The agreements that KIPP has signed with 39 colleges and universities contain no admission guarantees. But they do, in many cases, set recruiting goals, such as at Penn, which pledged to recruit 12 to 15 KIPP graduates each year.
Georgetown University, which announced a KIPP agreement in November, said it aims to actively recruit eight to 12 KIPP graduates a year. Its results for the incoming class: Four admitted, two enrolled.
This year, Syracuse and Trinity Washington universities also will enroll at least eight KIPP graduates each, Franklin & Marshall College six and Davidson College four. Colby College and Duke University will enroll two each. San Jose State University will enroll 34, KIPP said, well exceeding its recruiting target of 15 to 20.
The KIPP effort is one of many that works to help disadvantaged students get into college at a time when experts say too few have access. Among others are nonprofit programs such as QuestBridge and the Posse Foundation. But it is notable that KIPP has obtained written recruiting agreements from numerous colleges, including some of the most prestigious.
“We’re excited to see life breathed into our college partnerships,” said KIPP co-founder Mike Feinberg, a graduate of Penn. “KIPP students are applying, getting accepted, and matriculating to our partner colleges and universities. Next steps will be to figure out how to increase not just acceptances but matriculation, and also how to ensure we are maximizing our partnerships to help our alumni stay in college and graduate.”
The alumni are defined as students who went through a KIPP middle school or graduated from a KIPP high school. The network, with 41,000 students, operates far more middle schools than high schools, but it tracks and advises former middle school students as they move through high school.

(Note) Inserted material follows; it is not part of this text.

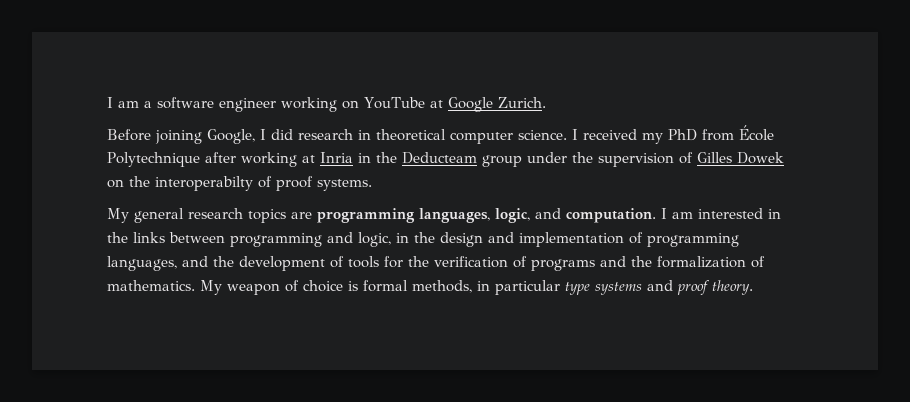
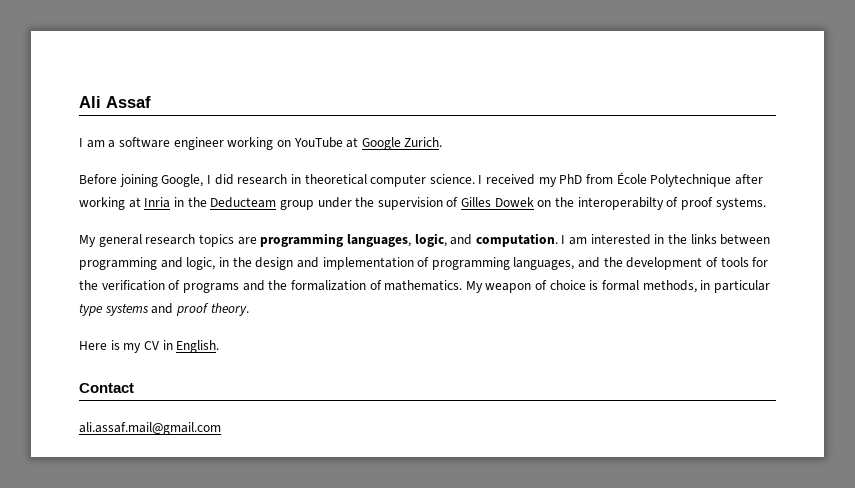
(107, 102) none -> [79,96,151,108] Ali Assaf //
(753, 287) none -> [79,340,220,353] [79,383,134,393] [79,422,221,435] // Here is my CV in English. // Contact // ali.assaf.mail@gmail.com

Ninety-five percent of KIPP students are black or Latino, and more than 86 percent come from low-income families.
Studies show students in poverty have a more difficult time getting into selective colleges. Often, they don’t apply even if their transcripts are strong.
“There is a huge need,” said Lindsey E. Malcom-Piqueux, an assistant professor of higher education administration at George Washington University. “Colleges are even more challenged to get economic diversity than racial and ethnic diversity.”